SPECIAL SECTION: AREA WOMEN LEADERS
Lucy Hancock Mason
by Lesley Aine McKeown
"Political service requires you step outside yourself and have the courage to do what is right, and commit to respecting those you serve.”
Lucy has been dedicated to public service for Prescott and Arizona since she arrived in the city. Like many successful leaders, her story starts with family.
Brigham Young sent the Hancock family from Utah to northern Arizona, and they settled in the White Mountains. At about the same time the other side of her family, the Hopens, fled the law in Missouri to homestead in Willcox, eventually becoming successful cattlemen with several ranches around the state. On one of those ranches near Show Low, Lucy’s great-grandfather met her great-grandmother. Her mother’s siblings eventually moved to the Valley of the Sun and founded a house-building dynasty, including Cavalier Homes and Hancock Homes.

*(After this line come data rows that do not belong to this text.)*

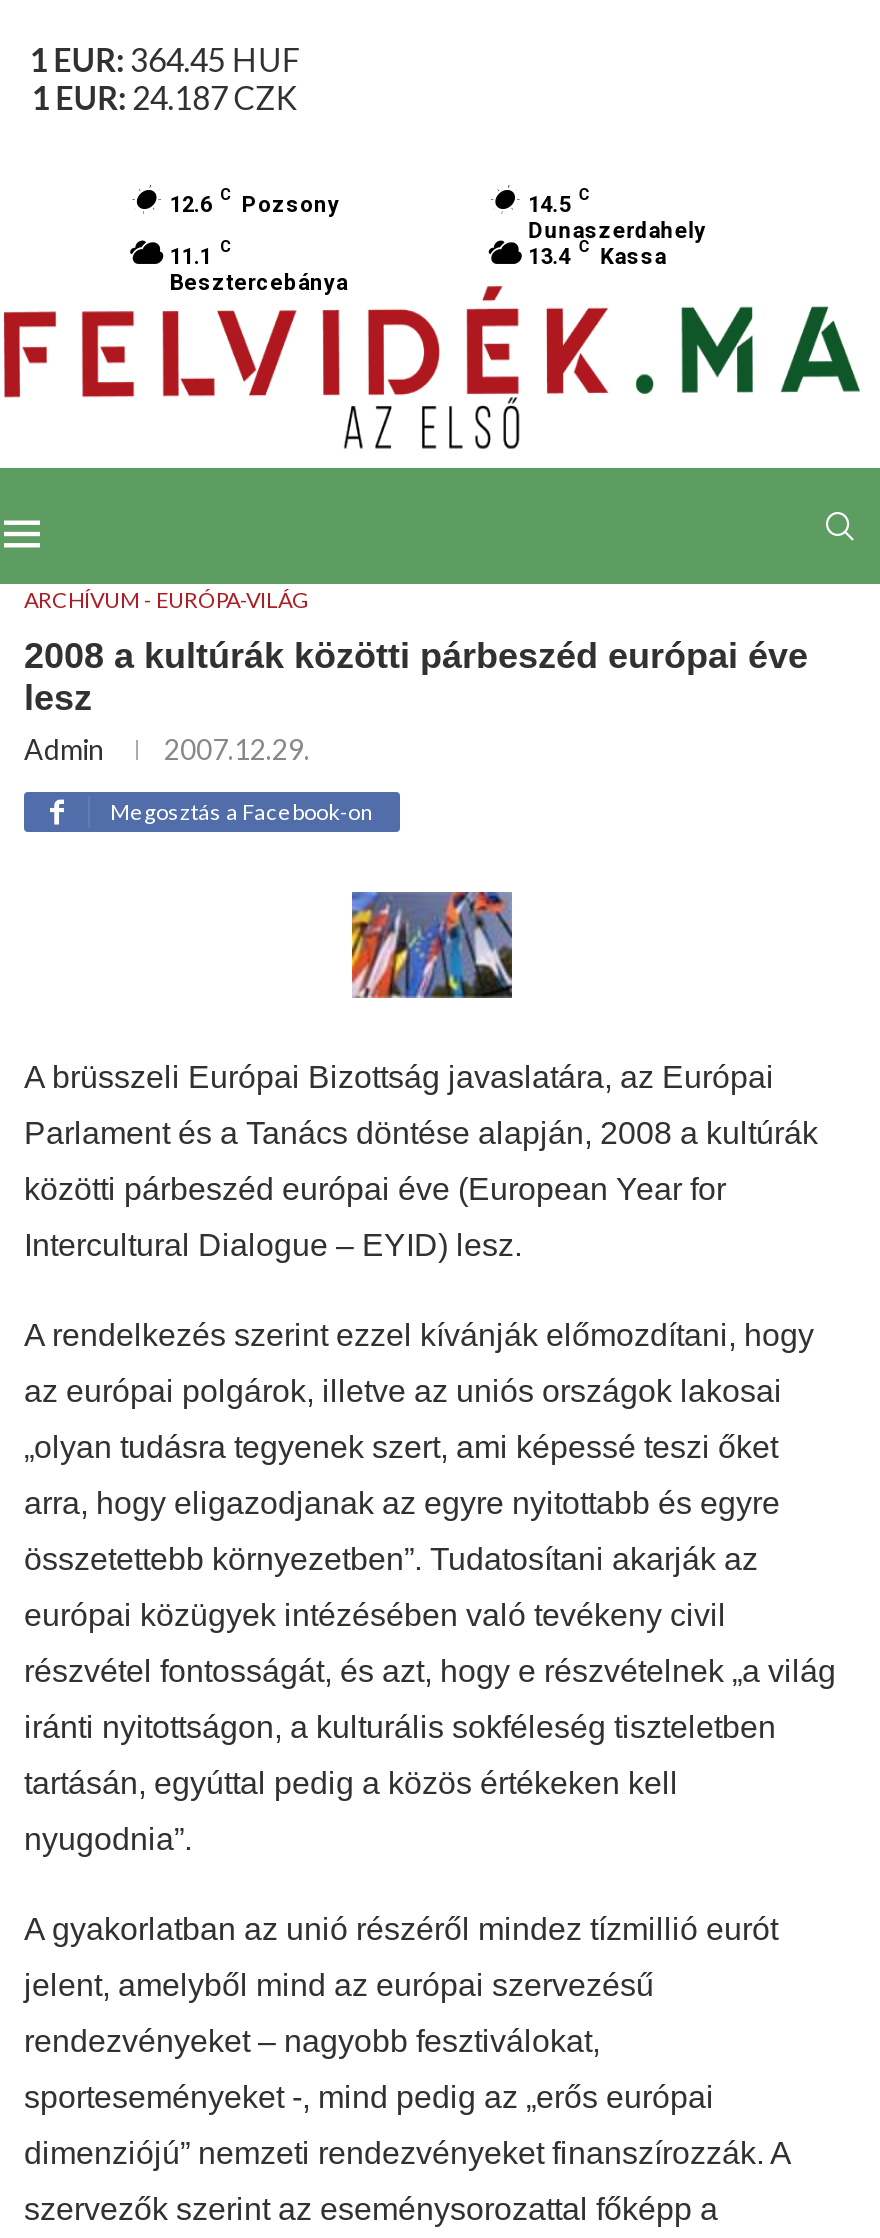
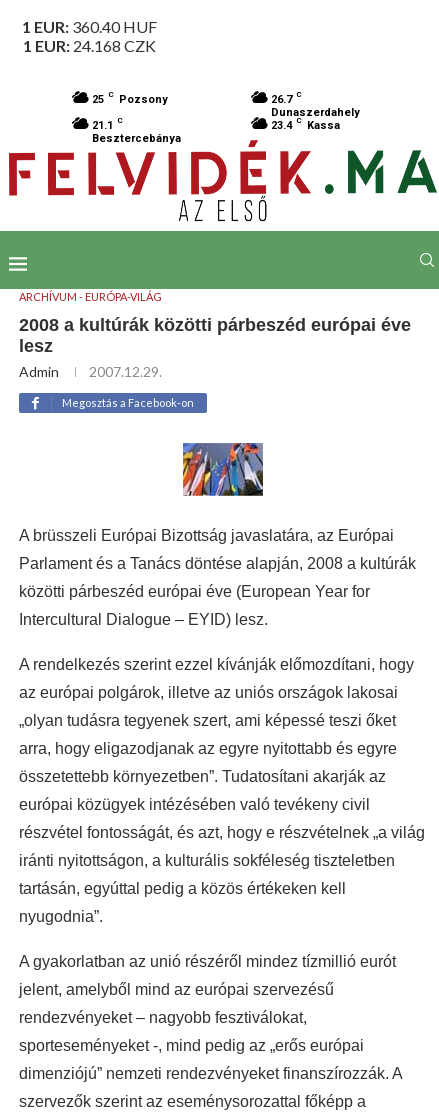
- 1 EUR: 364.45 HUF
+ 1 EUR: 360.40 HUF

- 1 EUR: 24.187 CZK
+ 1 EUR: 24.168 CZK

- 12.6 C Pozsony
+ 25 C Pozsony

- 14.5 C
+ 26.7 C

- 11.1 C
+ 21.1 C

- 13.4 C Kassa
+ 23.4 C Kassa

Following a stint as an entrepreneurial single mom in Lake Tahoe creating several small businesses, Lucy married Rex Mason and moved to Houston, where she developed a successful career as a graphic artist, with projects including space scenes for NASA. But her roots in Arizona ran deep, and in 1994 they returned to Arizona.
Not long after landing in Prescott, she noticed graffiti in an alley and thought, “not in my town!” It motivated her to get involved as a member of the Prescott Gang Prevention Task Force, which she eventually chaired. Through the group she met Ron Barnes, who encouraged her to enter the Prescott Area Leadership program. This gave her enormous insight into what it means to be a public servant, and groomed her to be a confident, insightful leader. Soon after she was asked to run for Prescott City Council, on which she served from 1997 to 2001.
During this time she was urged to run to represent District 1 in the Arizona House. On her second run in 2002 she was elected, serving two four-year terms. She quickly rose to chair the first House Energy and Water Committee, and authored over 50 bills signed into law by two governors on a range of issues, including education reform, economic development, energy, water, cities and towns, hospitals and transportation.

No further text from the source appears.